EXERCISE BRIEF: Look through the entries for the string "class", and copy each line that holds it.

"""

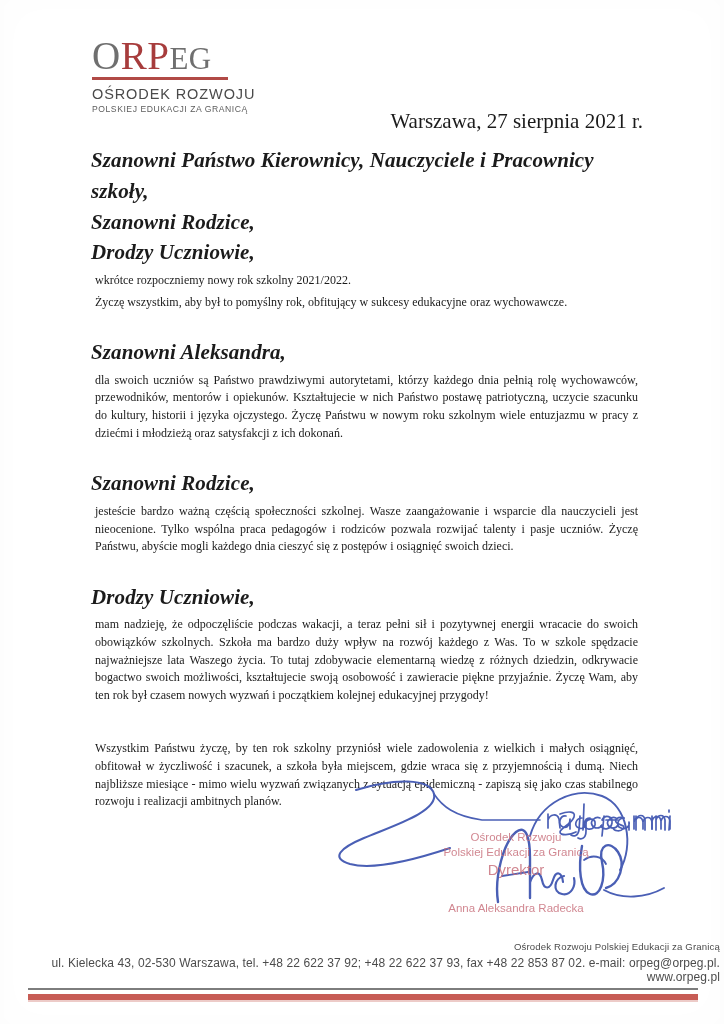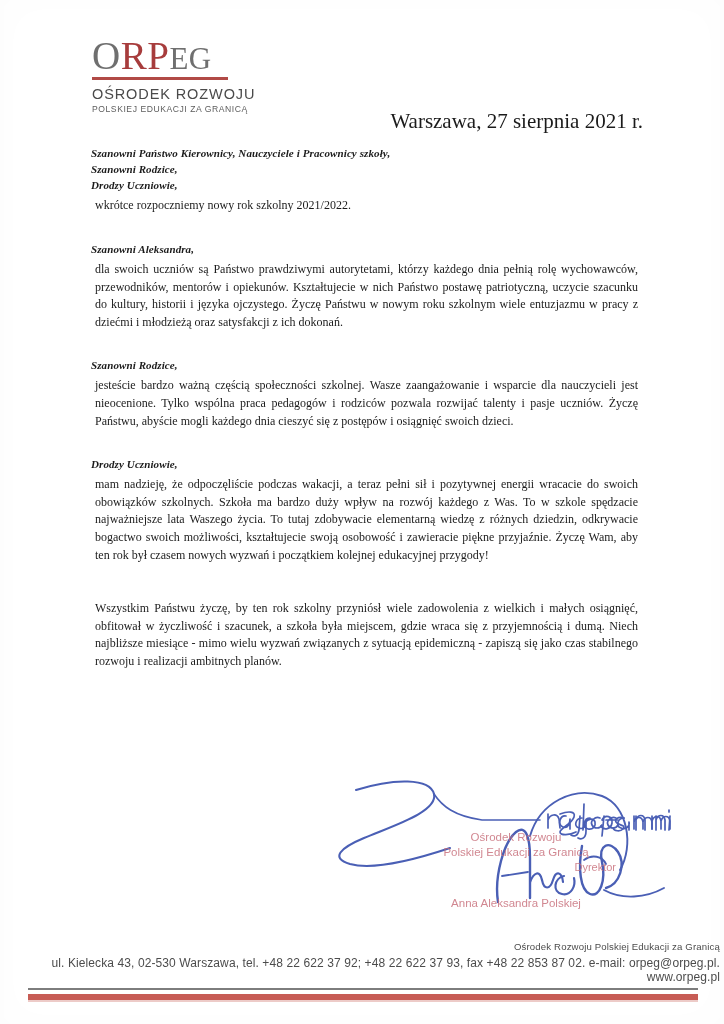--- a/index.html
+++ b/index.html
@@ -76,7 +76,7 @@
     width: 551px;
   }
   .salut {
-    font-size: 11px;
+    font-size: 21px;
     font-weight: bold;
     font-style: italic;
     line-height: 1.465;

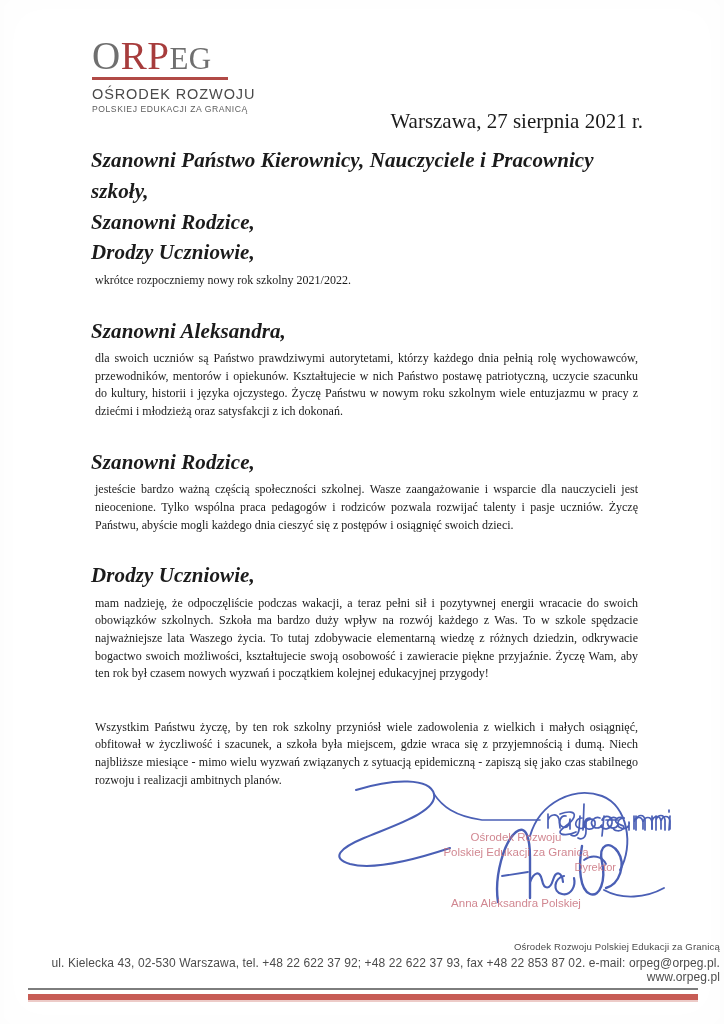--- a/index.html
+++ b/index.html
@@ -174,6 +174,7 @@
     <div class="salut">Drodzy Uczniowie,</div>
 
     <p class="para nojust">wkrótce rozpoczniemy nowy rok szkolny 2021/2022.</p>
+    <p class="para">Życzę wszystkim, aby był to pomyślny rok, obfitujący w sukcesy edukacyjne oraz wychowawcze.</p>
 
     <div class="gap-md"></div>
 

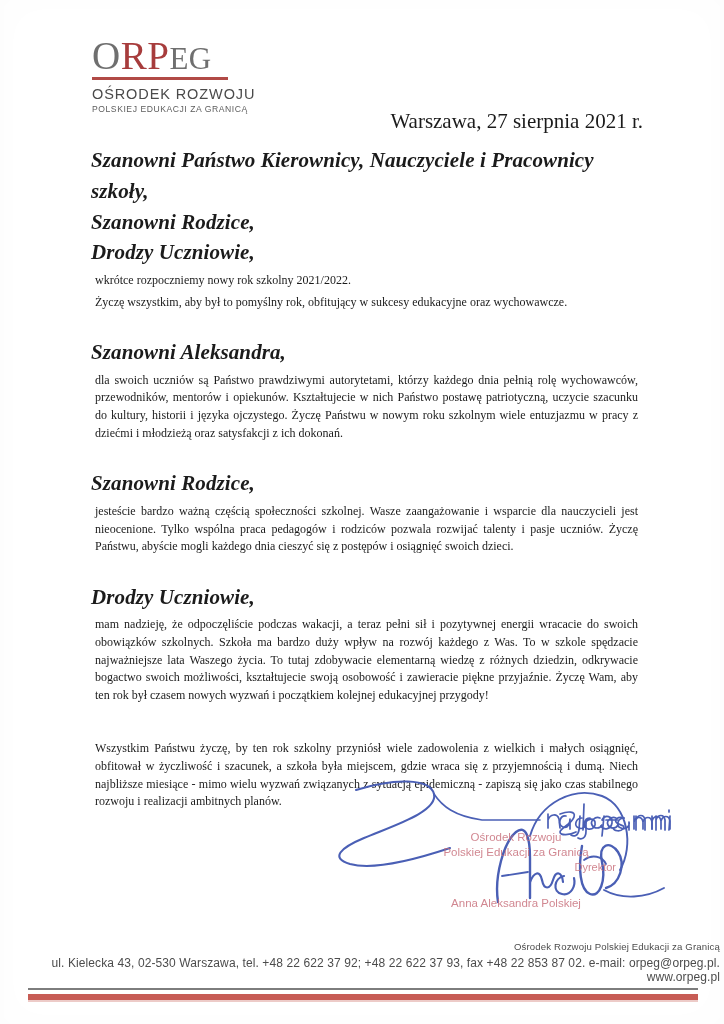--- a/index.html
+++ b/index.html
@@ -114,7 +114,7 @@
   }
   .stamp-l1 { font-size: 11.5px; }
   .stamp-l2 { font-size: 11.5px; }
-  .stamp-l3 { font-size: 11px; text-align: right; }
+  .stamp-l3 { font-size: 15px; }
   .stamp-l4 { font-size: 11.5px; margin-top: 21px; }
   
   .footer {

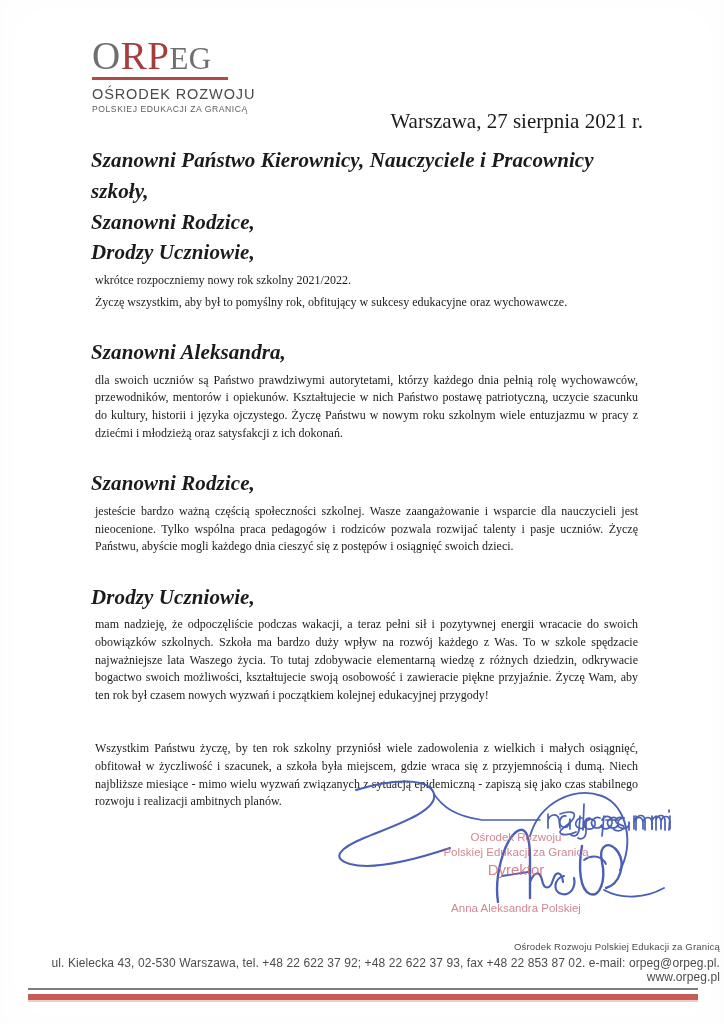--- a/index.html
+++ b/index.html
@@ -250,7 +250,7 @@
       <div class="stamp-l1">Ośrodek Rozwoju</div>
       <div class="stamp-l2">Polskiej Edukacji za Granicą</div>
       <div class="stamp-l3">Dyrektor</div>
-      <div class="stamp-l4">Anna Aleksandra Polskiej</div>
+      <div class="stamp-l4">Anna Aleksandra Radecka</div>
     </div>
   </div>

"""

TASK RESPONSE:
     <div class="salut">Drodzy Uczniowie,</div>
     <p class="para nojust">wkrótce rozpoczniemy nowy rok szkolny 2021/2022.</p>
+    <p class="para">Życzę wszystkim, aby był to pomyślny rok, obfitujący w sukcesy edukacyjne oraz wychowawcze.</p>
     <div class="gap-md"></div>
       <div class="stamp-l1">Ośrodek Rozwoju</div>
       <div class="stamp-l2">Polskiej Edukacji za Granicą</div>
       <div class="stamp-l3">Dyrektor</div>
-      <div class="stamp-l4">Anna Aleksandra Polskiej</div>
+      <div class="stamp-l4">Anna Aleksandra Radecka</div>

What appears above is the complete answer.